→ **Task directions**: Scan the records below and report how many lines contain the word "content", giving the number by itself.
--- Material provided ---
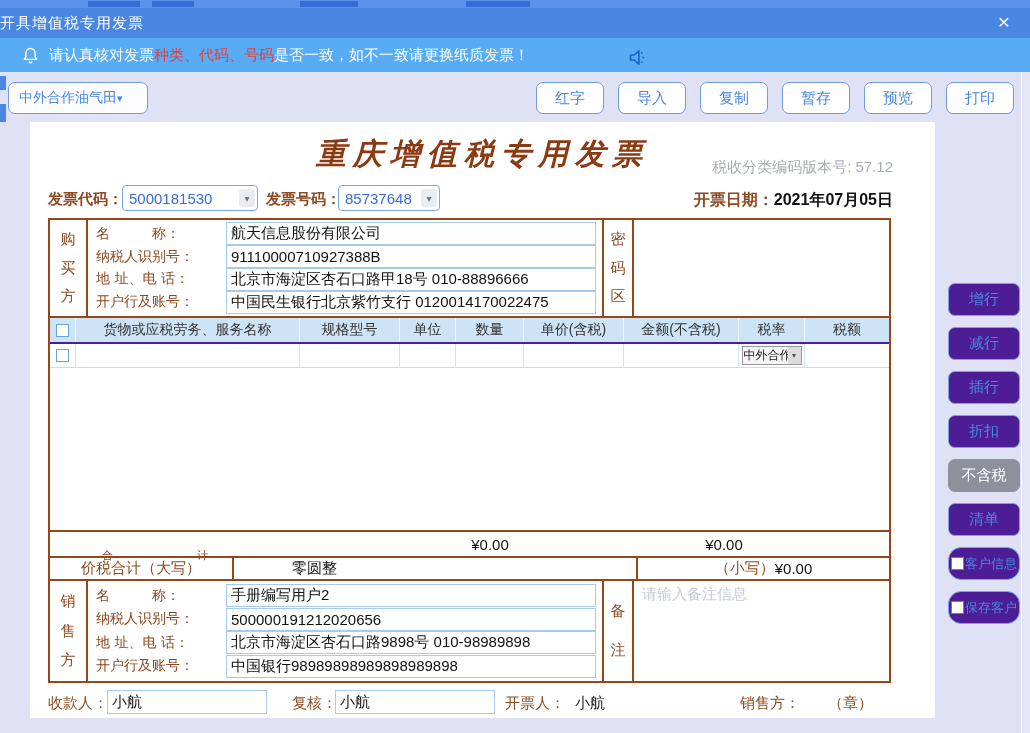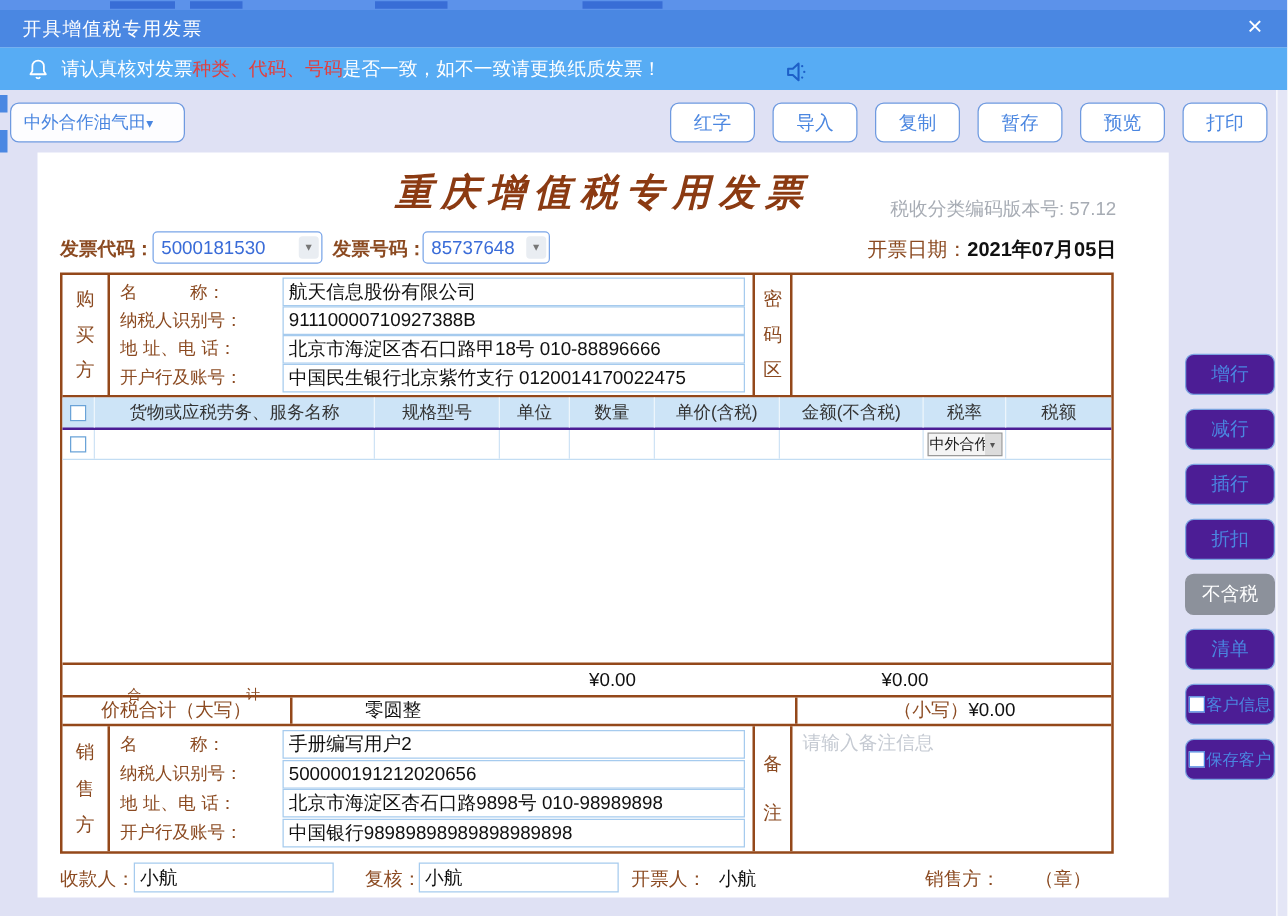--- a/index.html
+++ b/index.html
@@ -11,7 +11,7 @@
   .top-strip .blk{position:absolute;top:1px;height:6px;background:#386dd6;}
 
   
-  .titlebar{position:absolute;left:0;top:8px;width:1030px;height:30px;background:#4a87e2;display:flex;align-items:center;box-sizing:border-box;padding-left:18px;}
+  .titlebar{position:absolute;left:0;top:8px;width:1030px;height:30px;background:#4a87e2;display:flex;align-items:center;box-sizing:border-box;padding-left:0;}
   .titlebar .title{color:#ffffff;font-size:15px;letter-spacing:1px;}
   .close-btn{position:absolute;right:14px;top:10px;width:24px;height:24px;color:#fff;font-size:21px;line-height:24px;text-align:center;cursor:pointer;}
 

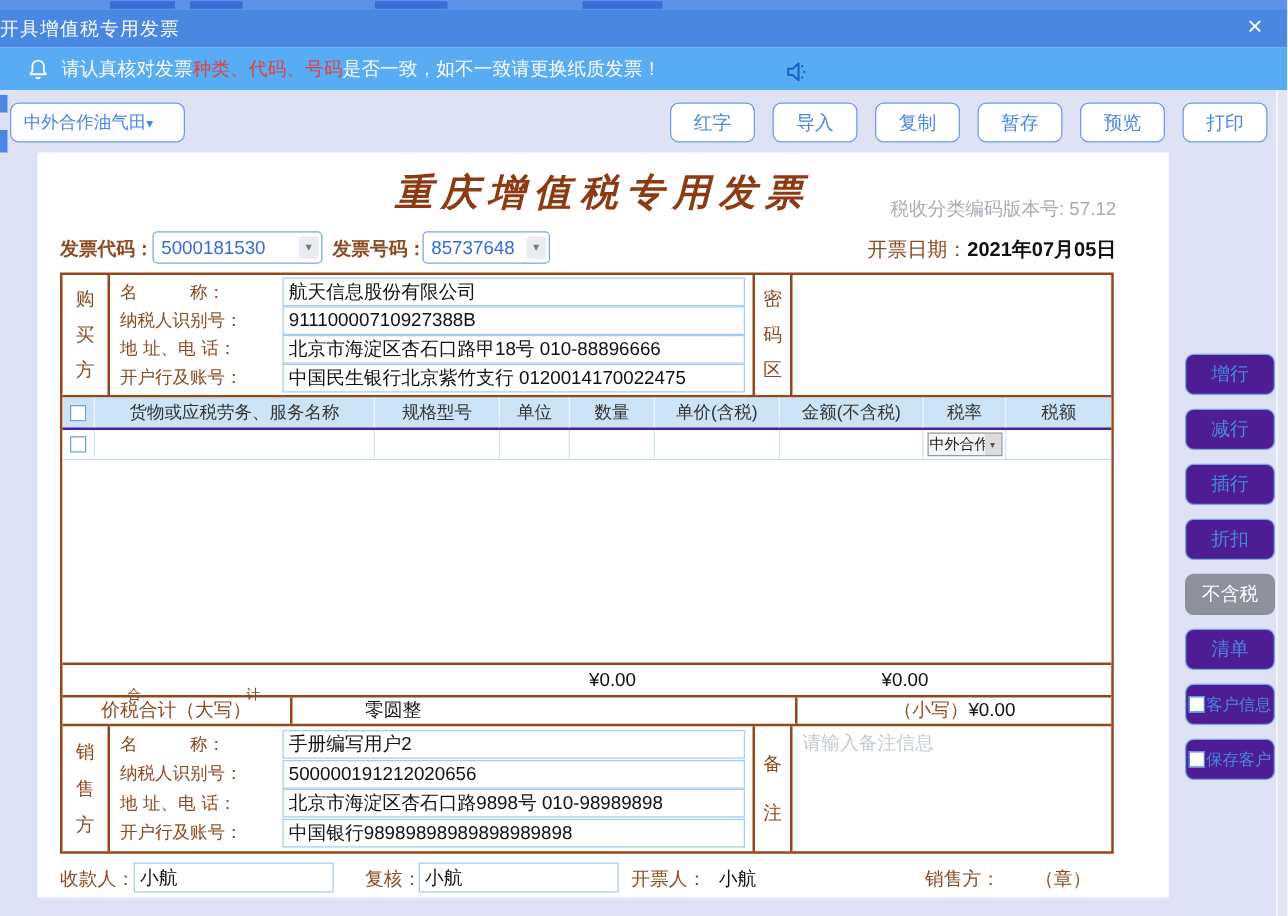--- a/index.html
+++ b/index.html
@@ -52,7 +52,7 @@
   .combo .val{flex:1;padding-left:6px;color:#3a6cd8;font-size:15px;}
   .combo .c-arrow{width:16px;height:18px;margin-right:2px;border-radius:3px;background:#e9edf2;color:#777;font-size:10px;display:flex;align-items:center;justify-content:center;}
   .date-line{position:absolute;right:42px;top:68px;font-size:16px;}
-  .date-line .lab{font-weight:normal;}
+  .date-line .lab{font-weight:bold;}
   .date-line .val{color:#111;font-weight:bold;font-family:"Liberation Sans",sans-serif;}
 
   

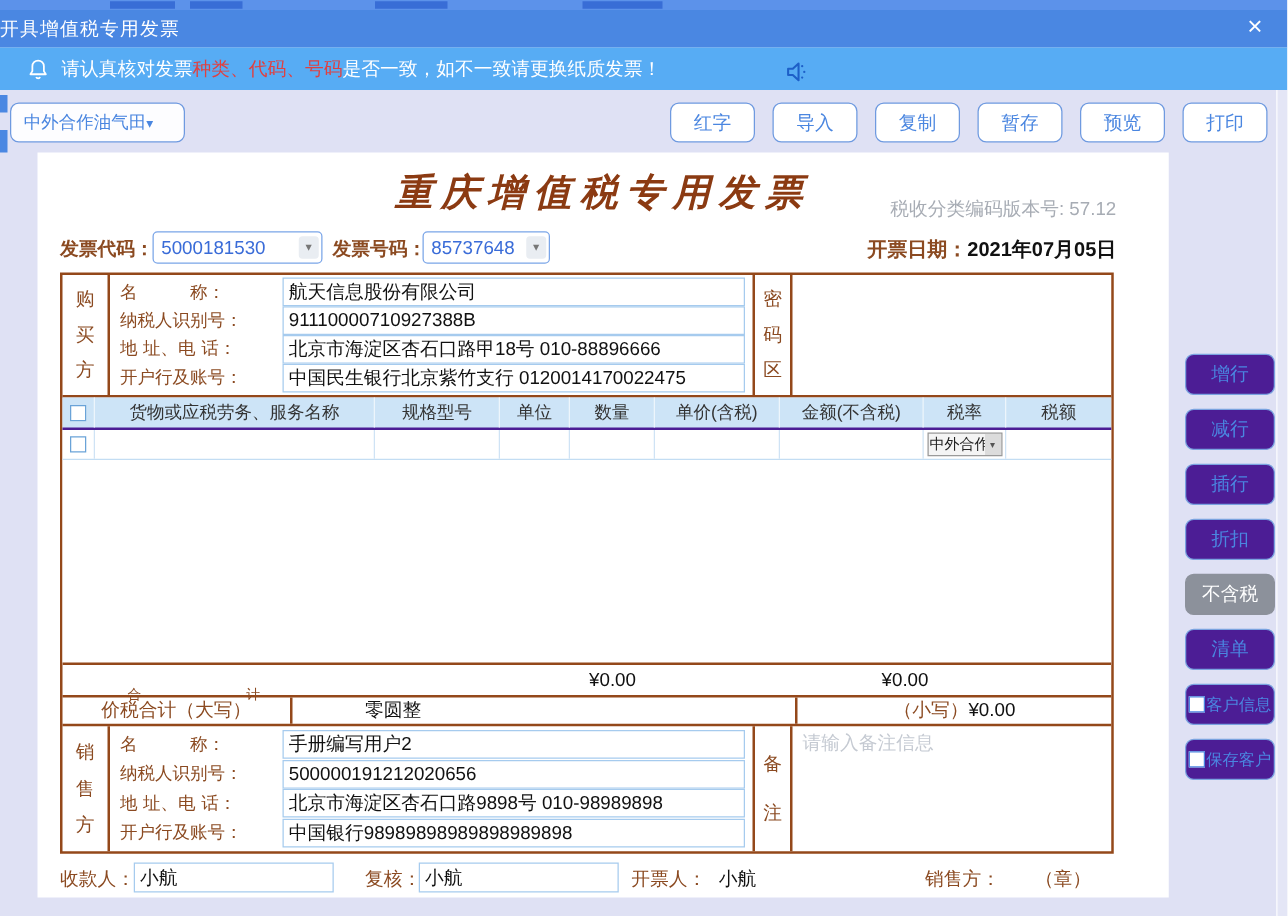--- a/index.html
+++ b/index.html
@@ -38,7 +38,7 @@
   .side-btns{position:absolute;left:948px;top:283px;width:72px;display:flex;flex-direction:column;gap:11px;}
   .sbtn{height:33px;background:#4c1d95;border:1px solid #7aa3e0;border-radius:7px;box-sizing:border-box;color:#4a86e0;font-size:15px;display:flex;align-items:center;justify-content:center;cursor:pointer;}
   .sbtn.active{background:#8c919b;color:#ffffff;border-color:#8c919b;}
-  .sbtn.small{font-size:13px;}
+  .sbtn.small{font-size:13px;border-radius:13px;}
   .sbtn .cb{width:11px;height:11px;border:1px solid #4a86e0;margin-right:1px;flex:none;background:#fff;}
---
→ **Answer to the problem**: 2